What is illegal immigration?

July 21, 2022

Think for a moment… Remember the news. “The influx of Immigrants will take American jobs, lower our wages, and especially hurt the poor,” the news lady reads.

Immigration doesn’t have to be a bad thing. It can be a good thing to increase the potential economic output resulting in an increased size of the labor force.

Immigration becomes a strenuous task for the government only when people arrive undocumented: these people are called illegal immigrants.

An illegal immigrant is an immigrant who has entered the country in a way that violates the immigration law of that country.

The best estimates say that 11 million illegal immigrants labor in American fields, atop half-built towers, restaurant kitchens, and swelling American classrooms, detention centers, and immigration courts.

In society’s mind, undocumented Hispanic people living here without permission from the American Government are primarily Mexican and have crossed the southwestern border secretly.

In the eyes of advocates, they are families and workers; they are hard-working breadwinners, laboring the jobs that no Americans want in the hope of staying out of trouble and earning their way to better, safer lives.

At the White House, they are outcasts in society, criminals who corrupt American neighborhoods, pounce on American jobs, derive American resources, and exploit American generosity: They are people who should be, and will be, removed from American society.

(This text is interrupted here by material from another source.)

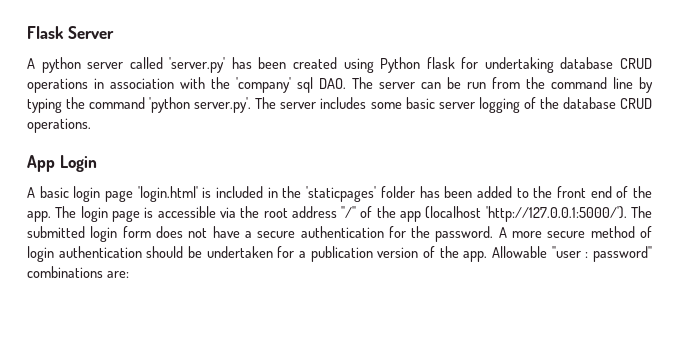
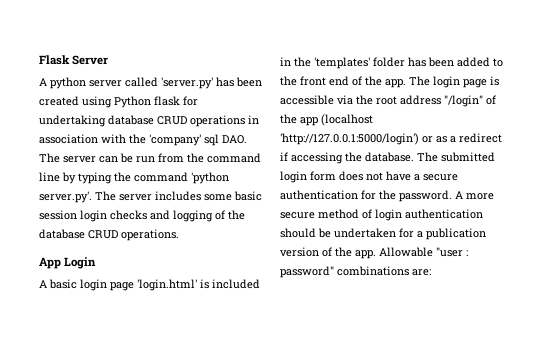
[438,102,475,109] server -> [39,210,170,222] session login checks and
[306,186,377,202] 'staticpages' -> [314,57,370,69] 'templates'
[341,206,357,218] "/" -> [444,95,483,107] "/login"
[485,206,627,222] 'http://127.0.0.1:5000/'). -> [280,133,502,145] [280,152,414,164] 'http://127.0.0.1:5000/login') or as a redirect if accessing the database.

There may not be a more powerful symbol of how fixedly Americans associate illegal immigration with Mexico than the wall President Trump had proposed building along the southern border. But many of the unauthorized are not Mexican; almost a quarter are not even Hispanic.

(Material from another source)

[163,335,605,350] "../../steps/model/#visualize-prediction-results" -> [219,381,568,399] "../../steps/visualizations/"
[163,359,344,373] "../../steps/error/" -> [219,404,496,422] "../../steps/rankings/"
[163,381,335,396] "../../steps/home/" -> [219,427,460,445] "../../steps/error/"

Even the wording of the issue reveals: that conservatives favor the term “illegal immigrants.” Immigrant advocates prefer “undocumented immigrants,” a phrase that returns the conversation to humans who want better lives. “Unauthorized” often shows up as an alternative naming system for advocates and conservatives.

No matter their name, undocumented immigrants do not think of themselves as lawbreakers.

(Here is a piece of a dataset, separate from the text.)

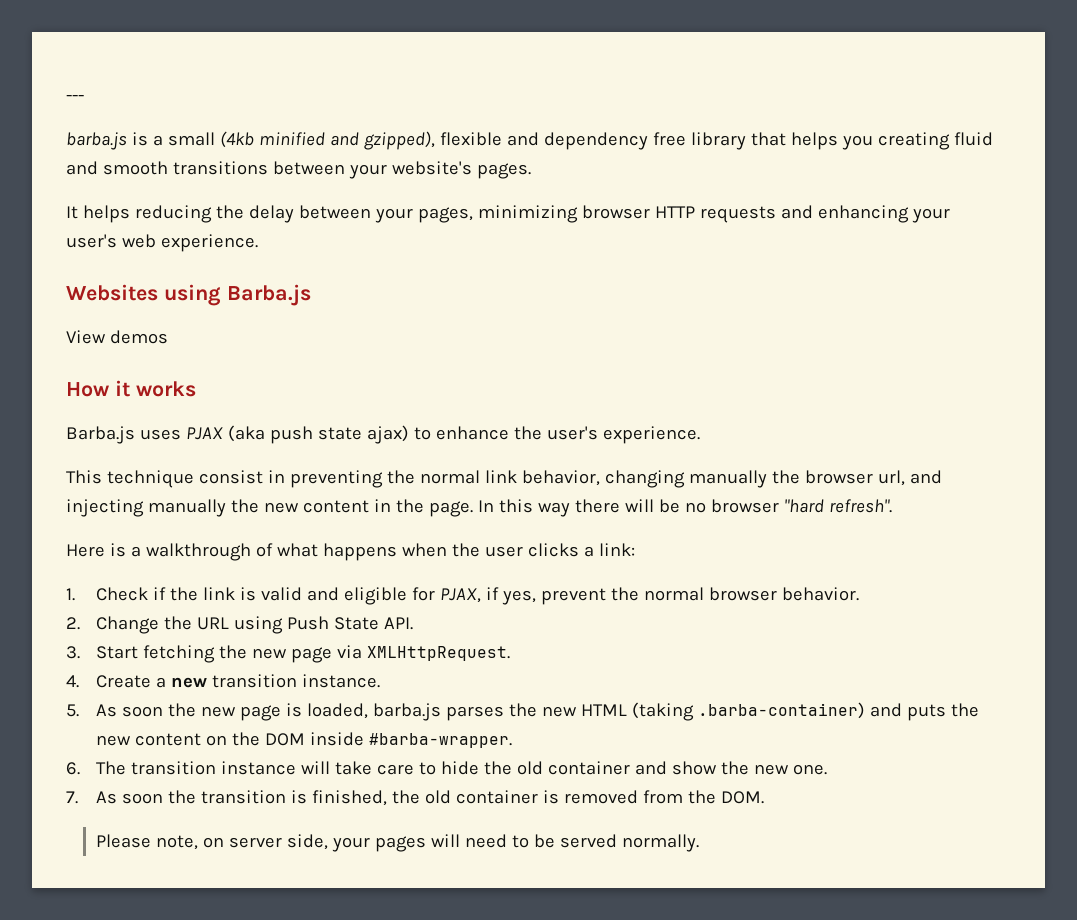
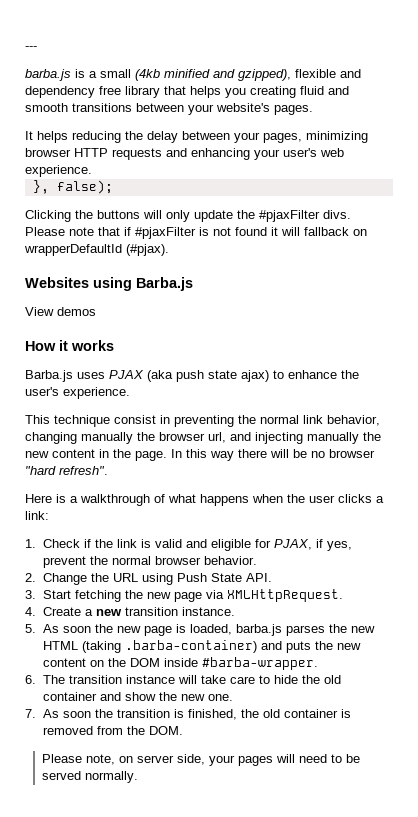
(258, 243) none -> [32,180,113,194] [25,210,351,222] [25,227,367,239] [24,244,169,256] // }, false); // Clicking the buttons will only update the #pjaxFilter divs. Please note that if #pjaxFilter is not found it will fallback on wrapperDefaultId (#pjax).

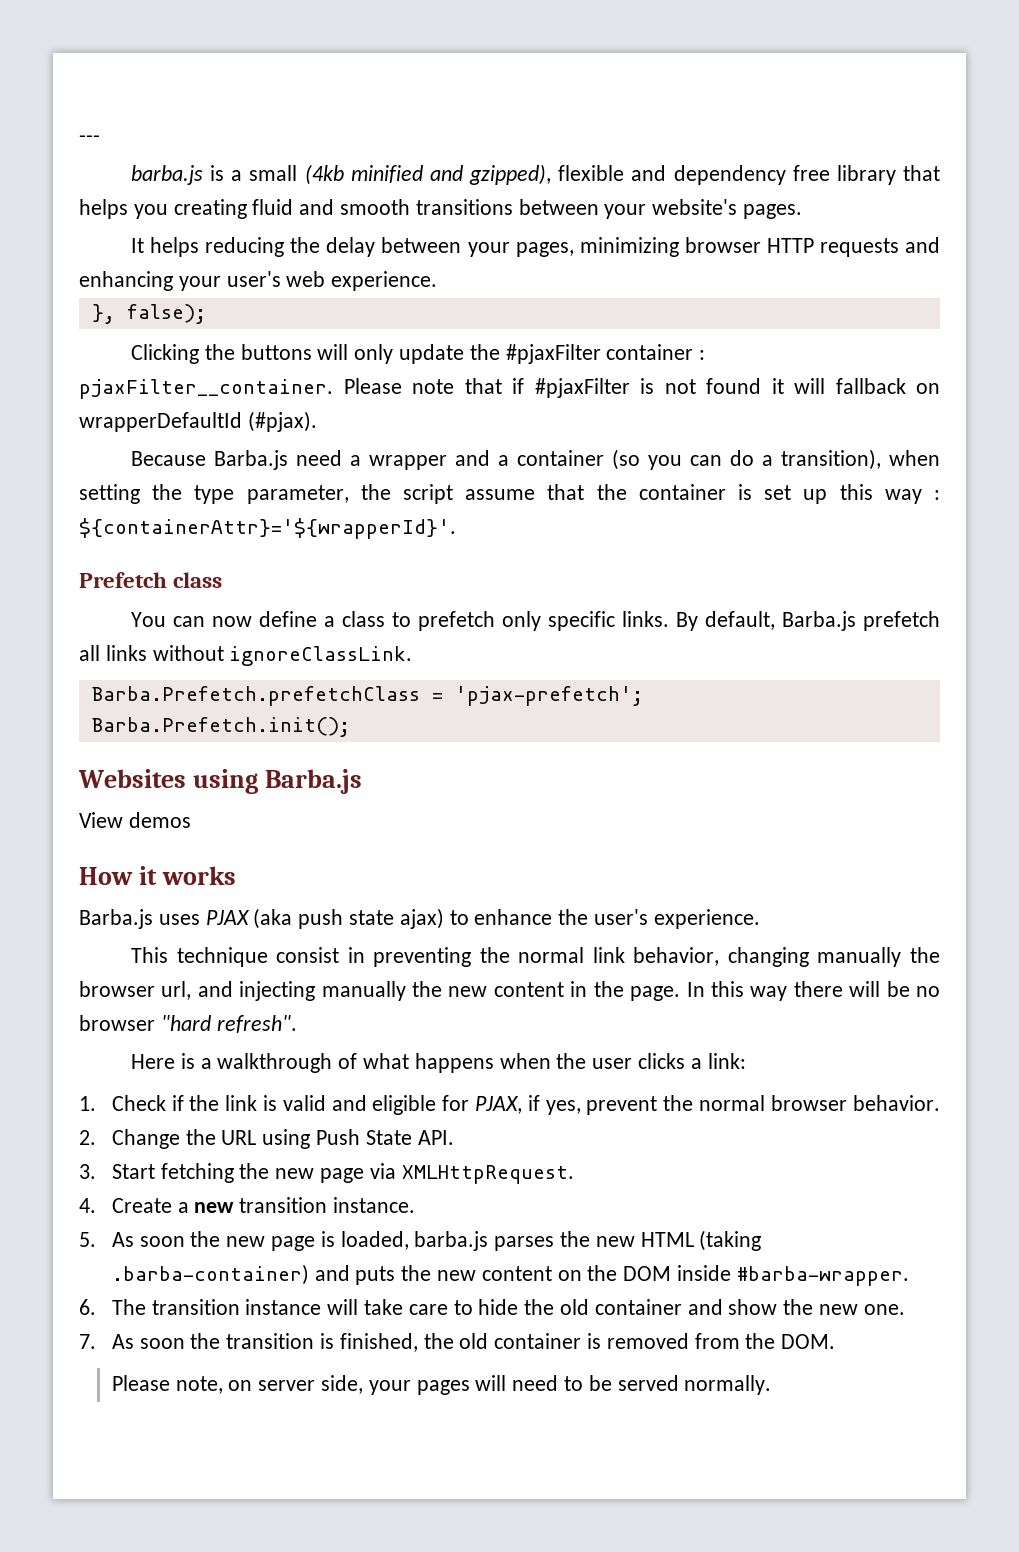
[323,210,351,219] divs. -> [606,344,706,360] [79,379,333,399] container : pjaxFilter__container.
(169, 250) none -> [130,449,940,470] [79,484,941,504] [79,518,456,539] [79,572,223,588] [130,611,940,631] [79,645,413,666] [91,686,643,706] [91,717,350,737] // Because Barba.js need a wrapper and a container (so you can do a transition), when setting the type parameter, the script assume that the container is set up this way : ${containerAttr}='${wrapperId}'. // Prefetch class // You can now define a class to prefetch only specific links. By default, Barba.js prefetch all links without ignoreClassLink. // Barba.Prefetch.prefetchClass = 'pjax-prefetch'; // Barba.Prefetch.init();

The Migration Policy Institute has estimated that 820,000 of the 11 million unauthorized have been convicted of a crime. About 300,000, or less than 3 percent of the 11 million undocumented, have committed felonies.

Out of all the stories and newsreels watched, the key takeaway is that no one wants to leave their country until they have to; people don’t come to America and intentionally overstay their visas. With all the push and pull factors, it is always a more severe and precarious matter than what is presented by the regular newsreels.